Besitzt er sie, wird seine Ehe aufgelöst, da er sie nun besitzt und sie ihm durch sein Besitzrecht (Milk al-Yamin) rechtmäßig geworden ist. Besitzt er sie nur teilweise, wird seine Ehe aufgelöst, doch sie wird ihm nicht rechtmäßig, da er nicht ihr gesamtes Eigentum innehat. Kauft er sie mit Vermögen, das zwischen ihm und seinem Herrn gemeinschaftlich ist, ohne dessen Erlaubnis, und wir vertreten die Auffassung, dass das Rechtsgeschäft nicht aufgeteilt werden kann, so ist der Verkauf nicht gültig und die Ehe bleibt bestehen. Vertreten wir die Auffassung der Aufteilung, so ist der Verkauf in dem Maße seines Anteils am Vermögen gültig und die Ehe wird aufgelöst, da er nun einen Teil von ihr besitzt.

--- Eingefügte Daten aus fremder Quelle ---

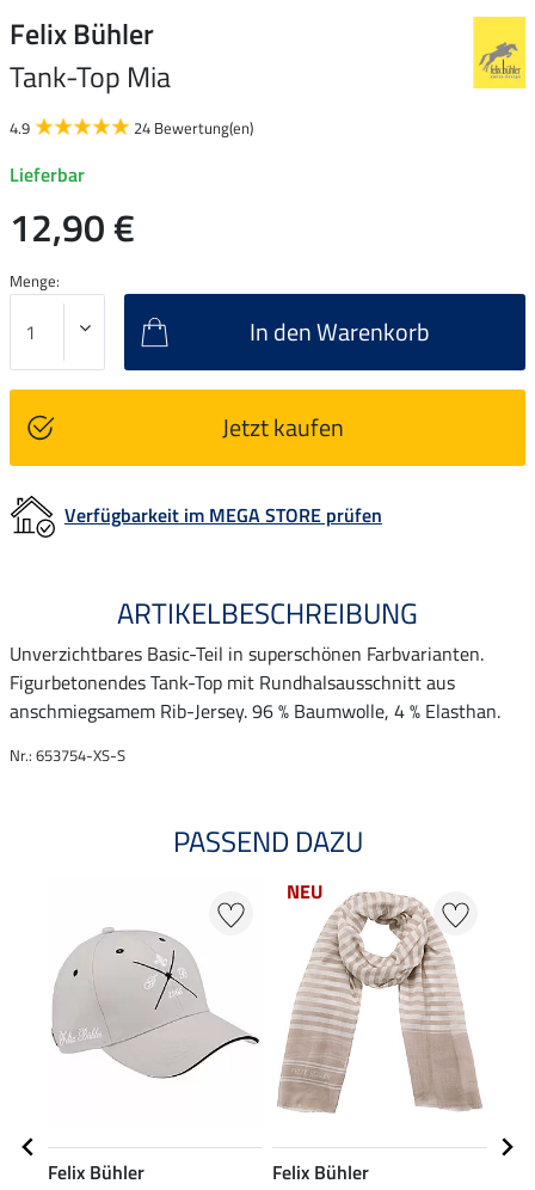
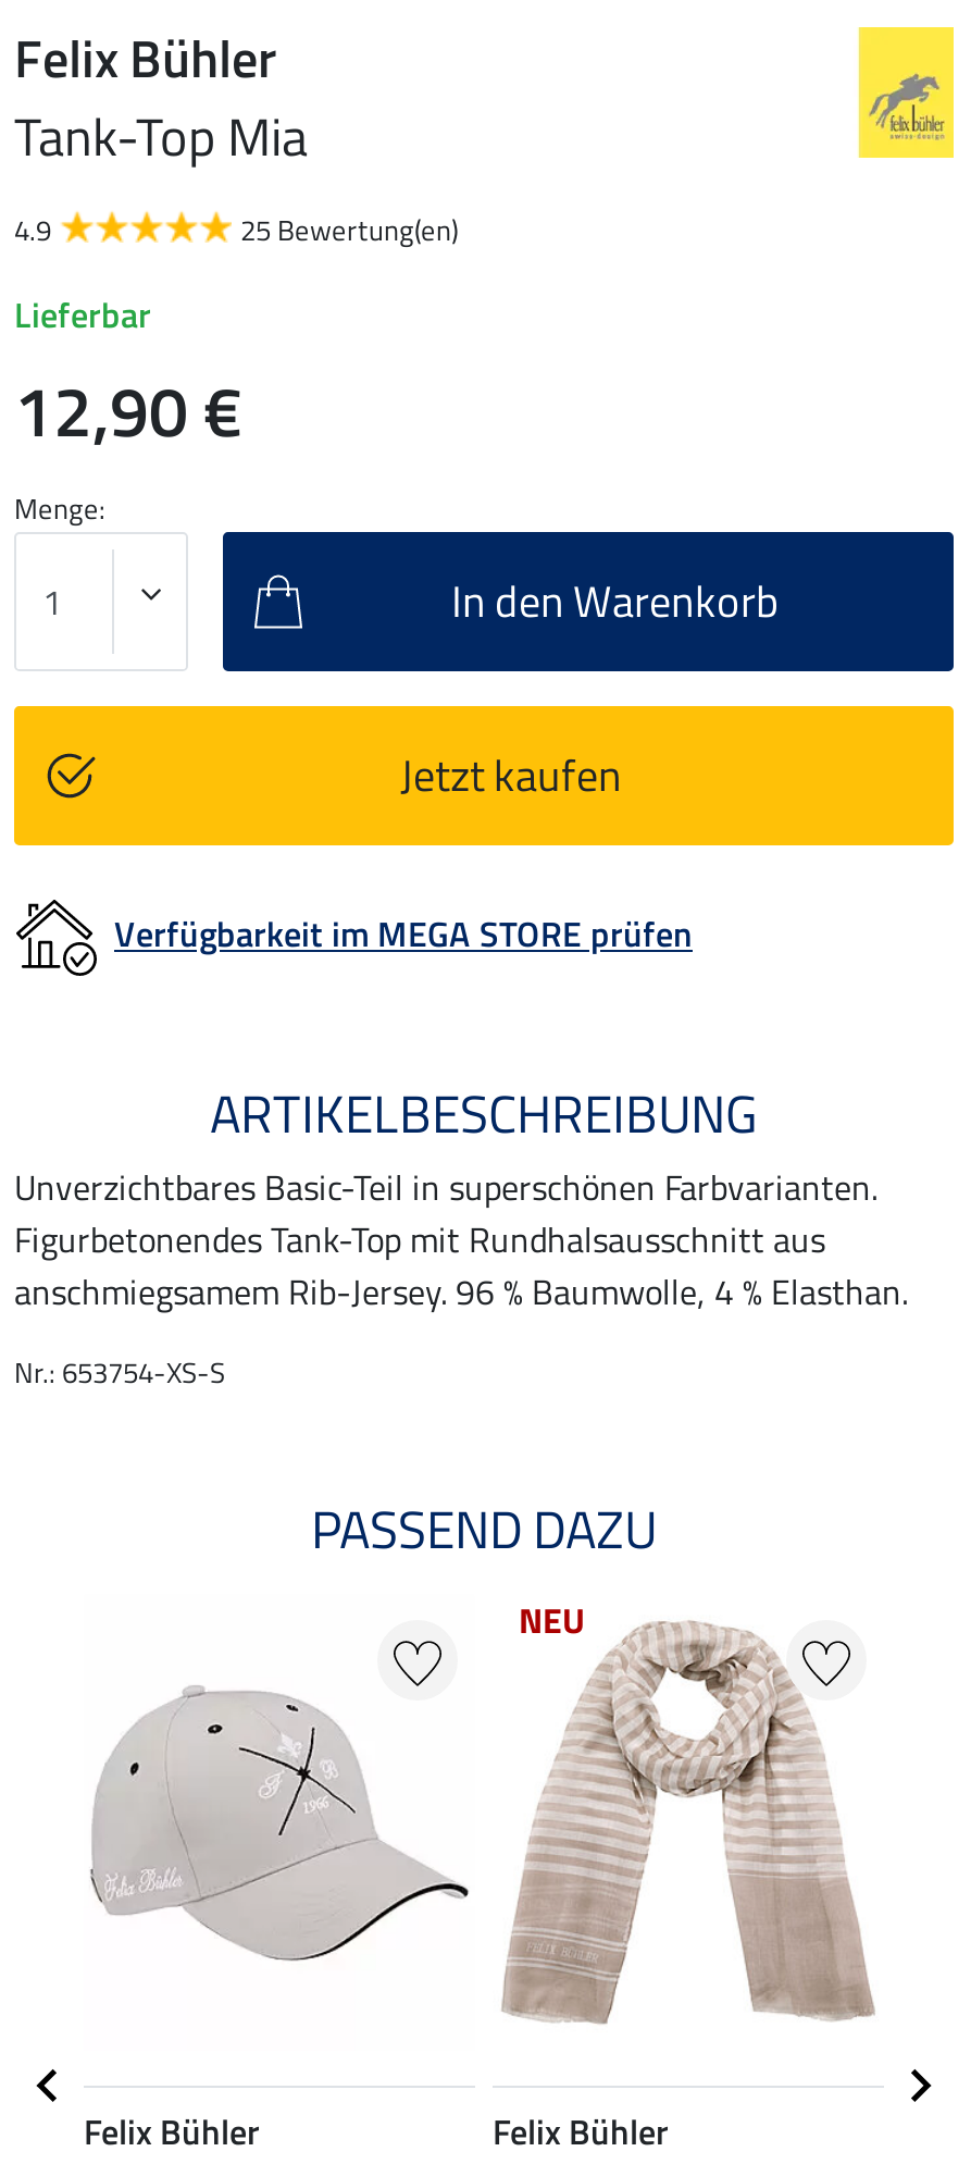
[134,116,253,140] 24 Bewertung(en) -> [240,208,458,251] 25 Bewertung(en)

Abschnitt: Wenn eine freie Frau ihren Ehemann kauft oder ihn durch Schenkung oder auf andere Weise erwirbt, wird die Ehe aufgelöst. Denn der Besitz durch Ehe und der Besitz durch Sklaventum (Milk al-Yamin) schließen einander aus, da es unmöglich ist, dass eine Person zugleich Eigentümer desjenigen ist, der Eigentümer über sie selbst ist. Zudem könnte die Frau sagen: „Versorge mich, weil ich deine Ehefrau bin, und ich reise mit dir, weil du mein Sklave bist.“ Er könnte hingegen sagen: „Versorge mich, weil ich dein Sklave bin, und ich reise mit dir, weil du meine Ehefrau bist.“ Dies widerspricht sich, daher gilt das Stärkere von beiden, nämlich der Sklavenbesitz, und die Ehe wird aufgelöst, da sie das Schwächere ist. Sie hat gegen seinen Herrn Anspruch auf die Morgengabe (Mahr), falls dies nach dem Vollzug der Ehe geschah, und er hat gegen sie Anspruch auf den Kaufpreis. Wenn es sich bei beiden um Schulden derselben Art handelt, werden sie gegeneinander aufgerechnet und erlöschen, sofern sie gleich hoch sind. Sind sie unterschiedlich hoch, erlischt der geringere Betrag durch den entsprechenden Teil des höheren, und der Rest bleibt bestehen. Wenn die Art der Schulden unterschiedlich ist, erlöschen sie nicht gegeneinander, und jeder von beiden muss dem anderen das schulden, was er ihm schuldet. Asch-Schafi'i sagte in einer seiner zwei Ansichten: „Ihre Morgengabe erlischt, weil es eine Schuld zu Lasten des Sklaven ist. Wenn sie ihn nun besitzt, ist es nicht zulässig, dass sie eine Forderung gegen ihren eigenen Sklaven hat, so als ob er ihr Vermögen zerstört hätte.“ Dies ist eine Schlussfolgerung seinerseits, die darauf basiert, dass die Morgengabe die rechtliche Verpflichtung (Dhimma) des Sklaven betrifft. Wir haben jedoch dargelegt, dass sie die rechtliche Verpflichtung seines Herrn betrifft, daher hat der Sklavenbesitz keinen Einfluss auf deren Erlöschen. Der Qadi erwähnte hierzu eine weitere Auffassung, dass sie erlischt, weil die Feststellung der Schuld zu Lasten des Herrn eine Folge der Schuld zu Lasten des Sklaven ist; wenn sie also von der Verpflichtung des Sklaven fällt, fällt sie als Folge auch von der Verpflichtung des Herrn, ähnlich wie bei einer Schuld des Bürgen, wenn sie von der Verpflichtung des Hauptschuldners fällt. Dies ist in der Rechtsschule (Madhhab) jedoch nicht bekannt, ebenso wenig wie die Auffassung, dass sie in beiden Verpflichtungen zugleich feststeht.
(16) In A, B: "al-nikah". (17) Im Original: "aw bi-ghayriha". (18) In A, M: "wa-in". (19) Im Original, B: "minhum". (20) Im Original, A, M: "wa-li-annahu thabata".